What you will do
Search each line below for "size", then return the lines where it appears.

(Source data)
- Opening Delimiter -

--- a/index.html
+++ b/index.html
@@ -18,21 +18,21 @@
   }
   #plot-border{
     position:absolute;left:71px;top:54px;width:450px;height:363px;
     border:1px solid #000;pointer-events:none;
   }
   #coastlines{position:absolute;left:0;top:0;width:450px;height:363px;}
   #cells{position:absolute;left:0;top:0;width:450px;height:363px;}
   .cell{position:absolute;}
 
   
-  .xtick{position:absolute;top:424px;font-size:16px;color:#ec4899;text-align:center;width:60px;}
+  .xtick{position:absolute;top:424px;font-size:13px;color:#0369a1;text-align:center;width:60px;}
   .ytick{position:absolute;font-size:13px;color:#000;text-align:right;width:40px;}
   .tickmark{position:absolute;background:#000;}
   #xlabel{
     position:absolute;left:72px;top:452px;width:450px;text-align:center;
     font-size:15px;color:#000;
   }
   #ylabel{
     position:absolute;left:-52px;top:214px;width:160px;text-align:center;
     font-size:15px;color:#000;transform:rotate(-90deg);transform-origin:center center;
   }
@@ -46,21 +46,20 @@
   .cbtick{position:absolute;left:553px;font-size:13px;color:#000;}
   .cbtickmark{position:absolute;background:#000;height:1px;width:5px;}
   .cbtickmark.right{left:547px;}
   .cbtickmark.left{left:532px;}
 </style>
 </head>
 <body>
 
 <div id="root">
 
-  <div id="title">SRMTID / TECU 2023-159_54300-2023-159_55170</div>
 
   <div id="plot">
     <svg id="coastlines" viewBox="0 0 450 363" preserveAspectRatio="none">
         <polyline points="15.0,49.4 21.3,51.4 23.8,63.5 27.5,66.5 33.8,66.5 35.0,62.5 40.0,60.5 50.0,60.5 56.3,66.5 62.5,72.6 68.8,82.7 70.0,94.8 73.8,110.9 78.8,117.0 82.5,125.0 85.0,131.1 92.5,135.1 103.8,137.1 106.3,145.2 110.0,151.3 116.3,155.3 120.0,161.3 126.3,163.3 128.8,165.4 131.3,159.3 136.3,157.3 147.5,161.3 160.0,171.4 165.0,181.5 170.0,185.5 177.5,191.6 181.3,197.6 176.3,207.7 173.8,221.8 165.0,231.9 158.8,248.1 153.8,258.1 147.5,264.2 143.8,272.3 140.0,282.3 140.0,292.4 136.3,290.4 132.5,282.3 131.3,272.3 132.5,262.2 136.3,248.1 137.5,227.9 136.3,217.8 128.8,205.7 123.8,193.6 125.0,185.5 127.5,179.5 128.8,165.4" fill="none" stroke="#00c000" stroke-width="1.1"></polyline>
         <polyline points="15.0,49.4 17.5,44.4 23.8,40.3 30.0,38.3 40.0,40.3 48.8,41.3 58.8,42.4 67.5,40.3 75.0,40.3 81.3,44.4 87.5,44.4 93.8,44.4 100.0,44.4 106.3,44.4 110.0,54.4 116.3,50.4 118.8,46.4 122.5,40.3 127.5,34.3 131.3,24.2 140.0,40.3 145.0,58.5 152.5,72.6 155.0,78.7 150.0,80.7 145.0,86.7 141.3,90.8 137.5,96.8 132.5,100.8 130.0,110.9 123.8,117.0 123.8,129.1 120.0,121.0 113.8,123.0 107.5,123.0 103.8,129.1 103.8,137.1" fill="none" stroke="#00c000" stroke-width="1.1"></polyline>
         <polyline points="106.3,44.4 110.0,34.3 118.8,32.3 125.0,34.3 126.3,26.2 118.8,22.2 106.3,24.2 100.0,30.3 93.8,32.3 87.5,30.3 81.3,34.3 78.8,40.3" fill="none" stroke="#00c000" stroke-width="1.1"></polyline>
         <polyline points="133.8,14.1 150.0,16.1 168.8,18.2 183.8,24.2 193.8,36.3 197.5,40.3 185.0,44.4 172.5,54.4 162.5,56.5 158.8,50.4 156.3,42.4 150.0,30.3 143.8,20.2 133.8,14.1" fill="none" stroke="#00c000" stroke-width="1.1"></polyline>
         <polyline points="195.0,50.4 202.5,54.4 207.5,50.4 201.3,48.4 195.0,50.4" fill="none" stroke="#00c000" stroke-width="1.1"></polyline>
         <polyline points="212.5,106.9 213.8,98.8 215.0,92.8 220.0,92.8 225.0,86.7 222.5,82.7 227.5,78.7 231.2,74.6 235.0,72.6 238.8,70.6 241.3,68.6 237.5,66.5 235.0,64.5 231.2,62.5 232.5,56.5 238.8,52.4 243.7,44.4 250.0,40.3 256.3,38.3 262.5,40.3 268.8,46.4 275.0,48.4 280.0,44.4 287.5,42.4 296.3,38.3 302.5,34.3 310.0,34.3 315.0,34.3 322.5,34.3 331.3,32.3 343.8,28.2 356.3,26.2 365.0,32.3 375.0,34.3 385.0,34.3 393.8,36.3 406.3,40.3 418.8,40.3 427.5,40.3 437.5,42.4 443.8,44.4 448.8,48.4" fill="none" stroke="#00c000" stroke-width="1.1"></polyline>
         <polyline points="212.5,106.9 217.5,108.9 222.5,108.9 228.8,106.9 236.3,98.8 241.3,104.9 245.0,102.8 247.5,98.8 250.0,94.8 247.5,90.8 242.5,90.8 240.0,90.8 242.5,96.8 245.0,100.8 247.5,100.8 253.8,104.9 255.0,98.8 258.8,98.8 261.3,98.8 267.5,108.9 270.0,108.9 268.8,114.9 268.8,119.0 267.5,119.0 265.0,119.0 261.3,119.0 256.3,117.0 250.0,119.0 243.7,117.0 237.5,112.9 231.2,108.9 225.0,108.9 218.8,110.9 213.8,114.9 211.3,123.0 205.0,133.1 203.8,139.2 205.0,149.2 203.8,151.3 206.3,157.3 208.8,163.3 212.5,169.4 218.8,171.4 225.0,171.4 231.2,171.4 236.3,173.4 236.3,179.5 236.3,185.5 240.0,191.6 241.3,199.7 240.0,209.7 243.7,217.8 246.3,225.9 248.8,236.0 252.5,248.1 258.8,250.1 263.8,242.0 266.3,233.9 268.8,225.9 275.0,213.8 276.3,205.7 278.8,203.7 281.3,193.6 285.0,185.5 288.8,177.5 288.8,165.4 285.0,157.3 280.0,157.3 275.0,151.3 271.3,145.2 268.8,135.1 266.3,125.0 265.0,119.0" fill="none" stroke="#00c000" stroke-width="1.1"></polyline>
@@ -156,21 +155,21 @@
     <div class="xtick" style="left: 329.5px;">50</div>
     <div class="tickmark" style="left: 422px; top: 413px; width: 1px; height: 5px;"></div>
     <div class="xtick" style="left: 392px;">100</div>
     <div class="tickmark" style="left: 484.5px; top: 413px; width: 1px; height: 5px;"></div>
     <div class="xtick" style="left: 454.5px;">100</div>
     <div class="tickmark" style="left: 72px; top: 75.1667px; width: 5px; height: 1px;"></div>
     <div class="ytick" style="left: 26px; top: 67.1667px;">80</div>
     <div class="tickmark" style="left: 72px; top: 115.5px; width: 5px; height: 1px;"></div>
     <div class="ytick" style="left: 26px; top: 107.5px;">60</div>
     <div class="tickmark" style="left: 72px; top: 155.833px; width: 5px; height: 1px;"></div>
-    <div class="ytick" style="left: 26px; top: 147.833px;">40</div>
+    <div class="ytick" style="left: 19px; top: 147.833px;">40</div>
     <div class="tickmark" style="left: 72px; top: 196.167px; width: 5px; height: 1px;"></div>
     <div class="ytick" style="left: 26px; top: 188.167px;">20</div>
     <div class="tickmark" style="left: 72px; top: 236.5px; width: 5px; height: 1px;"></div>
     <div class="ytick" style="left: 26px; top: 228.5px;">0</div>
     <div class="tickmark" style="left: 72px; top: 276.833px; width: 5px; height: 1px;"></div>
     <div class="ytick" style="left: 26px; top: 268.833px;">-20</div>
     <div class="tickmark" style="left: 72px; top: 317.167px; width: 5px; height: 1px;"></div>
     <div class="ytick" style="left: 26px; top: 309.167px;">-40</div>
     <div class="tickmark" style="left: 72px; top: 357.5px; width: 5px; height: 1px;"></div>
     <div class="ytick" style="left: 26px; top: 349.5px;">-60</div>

- Closing Delimiter -

Task solution
-  .xtick{position:absolute;top:424px;font-size:16px;color:#ec4899;text-align:center;width:60px;}
+  .xtick{position:absolute;top:424px;font-size:13px;color:#0369a1;text-align:center;width:60px;}
   .ytick{position:absolute;font-size:13px;color:#000;text-align:right;width:40px;}
     font-size:15px;color:#000;
     font-size:15px;color:#000;transform:rotate(-90deg);transform-origin:center center;
   .cbtick{position:absolute;left:553px;font-size:13px;color:#000;}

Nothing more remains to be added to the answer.